Nakhchivan is is a landlocked exclave of the Republic of Azerbaijan. The region covers 5,500 km2 with a population of 410,000, bordering Armenia (length of frontier 221 km) to the east and north, Iran (179 km) to the south and west, and Turkey (only 15 km) to the northwest. It is a zone that has been in conflict since time immemorial, seeing wars waged on its soli by Ancient Armenia, Ancient Greece, Byzantium, Persia, Seljuk Turks and many more historical powers. Nowadays it is an exclave of Azerbaijan.
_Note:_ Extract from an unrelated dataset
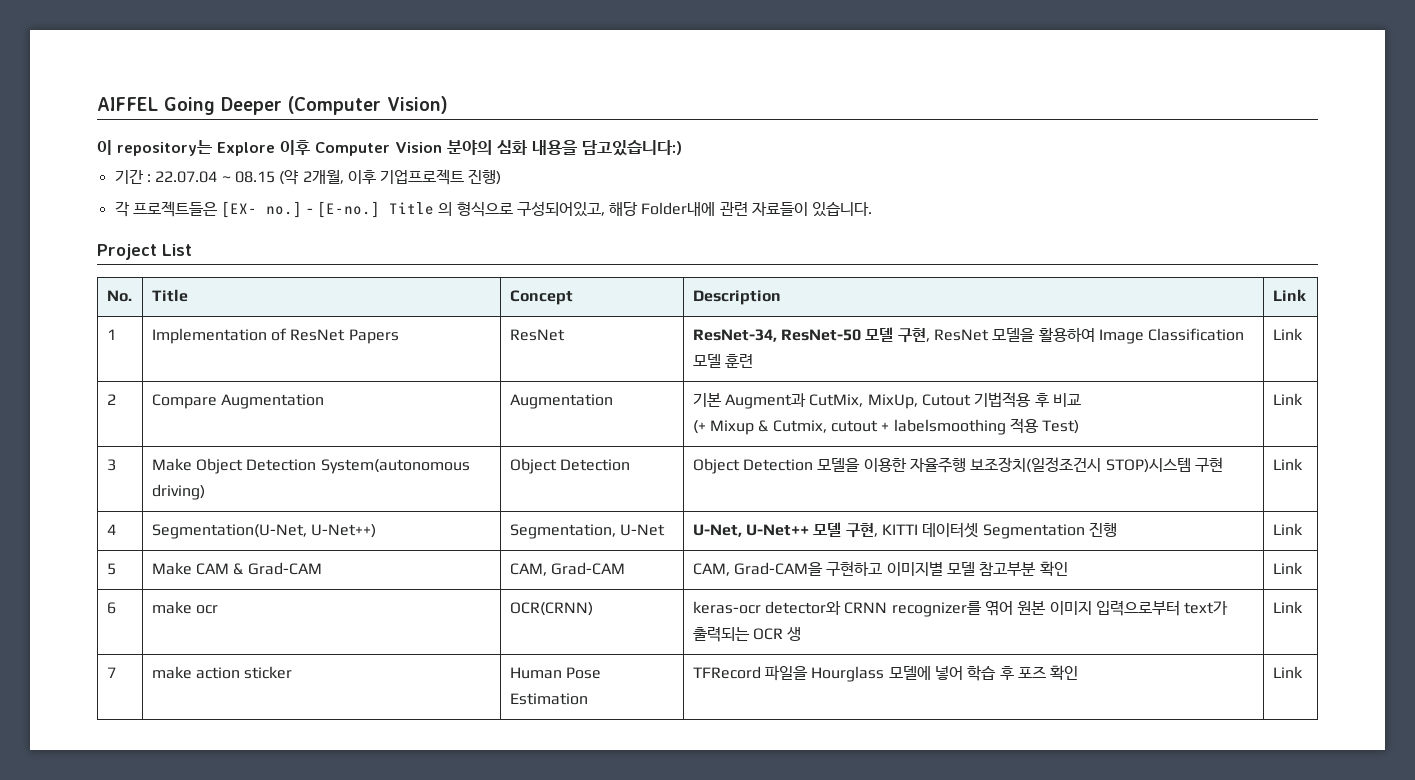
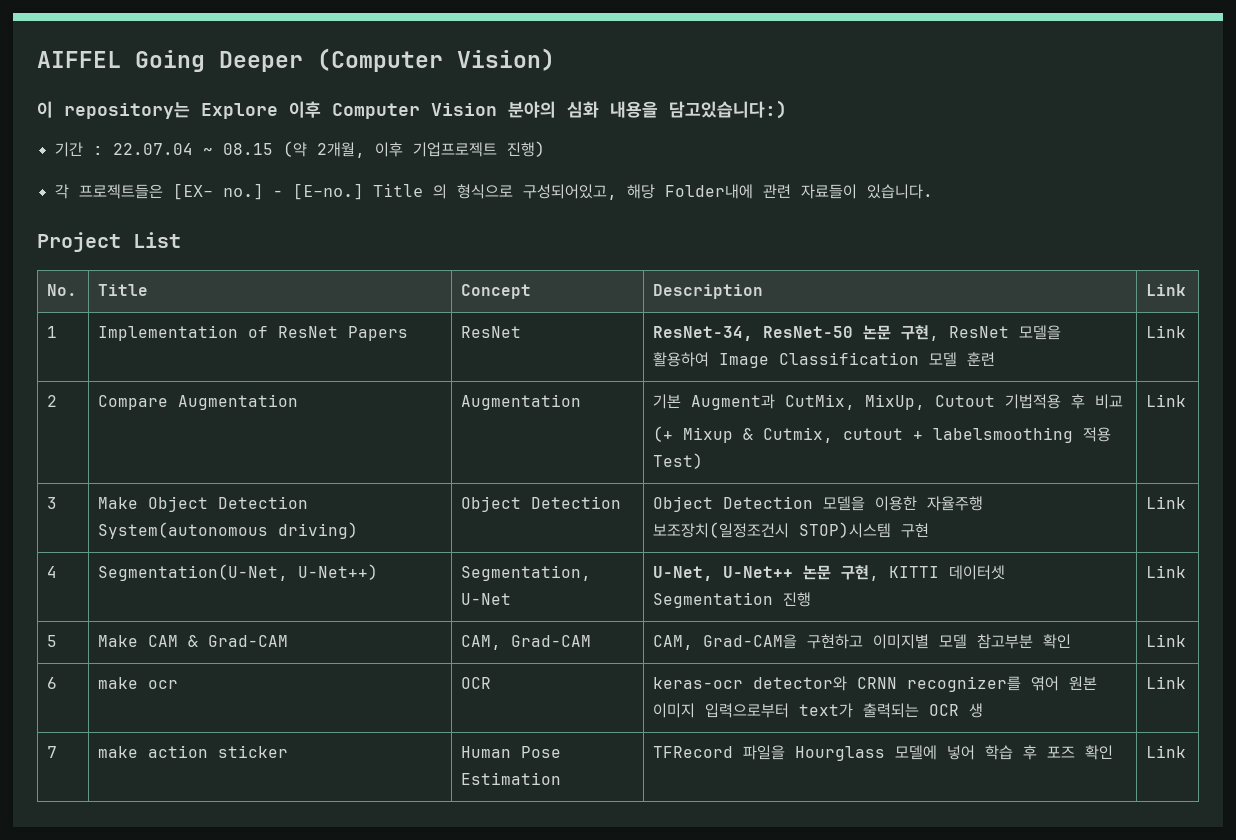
[865,327,894,342] 모델 -> [863,325,892,340] 논문
[813,522,842,537] 모델 -> [803,565,832,580] 논문
[509,602,593,616] OCR(CRNN) -> [461,677,492,689] OCR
The current president of Azerbaijan was born in the Nakhchivan region, though Nakhchivan does not border Azerbaijan.

Nakhchivan Open

With the severe prize drop-off (fourth place is already only $2000, 10th $700) and the difficulties of traveling to Nakhchivan, it seems as if the tournament was not quite as strong as one would expect. However some big names showed up, including Rustam Kasimzdhanov and Hou Yifan, playing in her first rated event since Mariya Muzychuk took the World Championship title in Sochi earlier this year.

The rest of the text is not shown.